Abstract
Cancer immunotherapy has been widely recognized as a powerful approach to fight cancers. To date, over 50 phase III trials in cancer immunotherapy are in progress. Among the many immunotherapy approaches, immune checkpoint therapy has attracted considerable attention. The reported clinical success of targeting the T cell immune checkpoint receptors PD-1 or CTLA4 by antibodies blockade in advanced stages of cancers has demonstrated the importance of immune modulation. But antibodies-based immunotherapy confronted with some disadvantages, such as immunogenicity, stability, membrane permeability, and production cost. Therefore, alternative approaches including small-molecule-regulated immune response are being introduced. In this review, we focused on some of the key intracellular pathways where small-molecule therapeutic is potential and attractive, which highlights the great potential of natural products in this field.

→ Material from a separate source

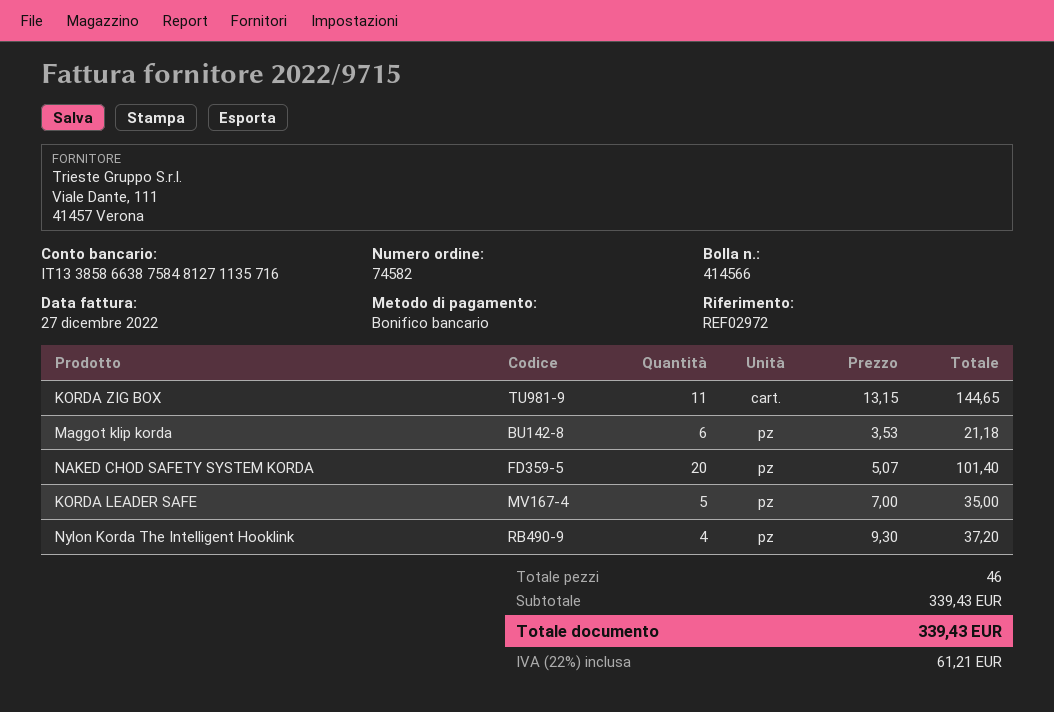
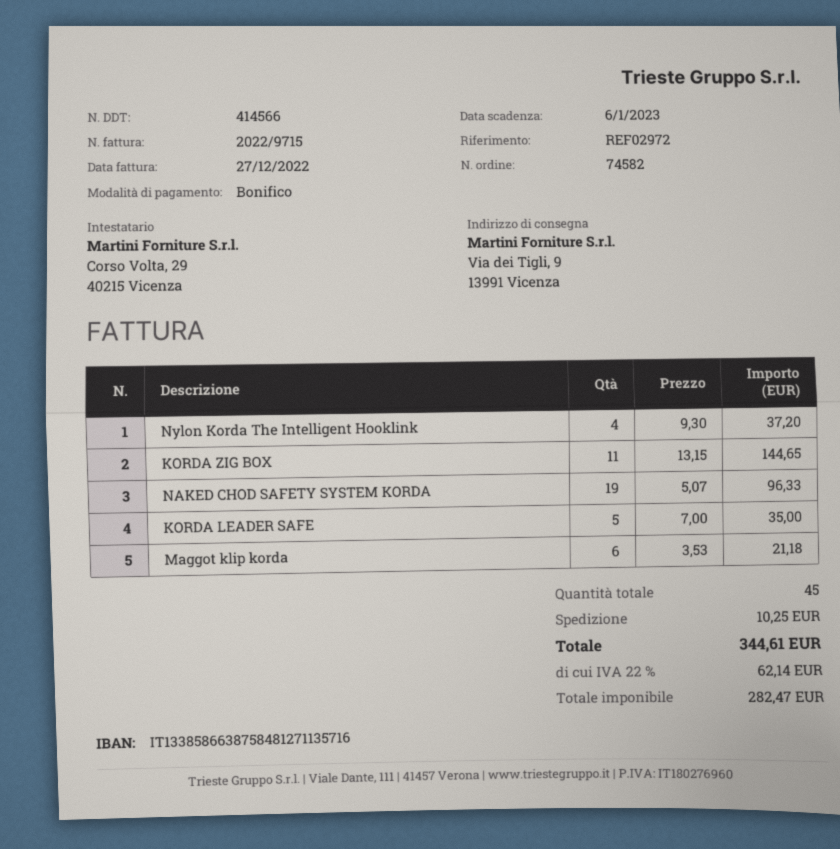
NAKED CHOD SAFETY SYSTEM KORDA: 20 x 5.07 = 101.40 -> 19 x 5.07 = 96.33
total quantity: 46 -> 45
shipping: none -> 10.25
tax: 22% = 61.21 -> 22% = 62.14
total: 339.43 -> 344.61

Keywords: Cancer immunotherapy, IDO1, PD(L)-1, NKG2DL, STING, TLRs
Introduction
After decades of research, tumor immunotherapy has convincingly demonstrated to be a feasible approach to treat various cancers. And the most remarkable responses in clinical experience have been seen with blockade of checkpoint proteins in melanoma and non-small-cell lung cancer (NSCLC). These impressive results have already led to the regulatory approval of several monoclonal antibodies targeting the cell-surface proteins, such as nivolumab and pembrolizumab as PD-1 inhibitors, ipilimumab as CTLA4 inhibitor and durvalumab as PD-L1 inhibitor [1–4]. Nonetheless, antibody drugs are not all for cancer immunotherapy, conspicuously missing from this class of therapies are traditional small-molecule drugs, which have previously served as the backbone of targeted cancer therapies.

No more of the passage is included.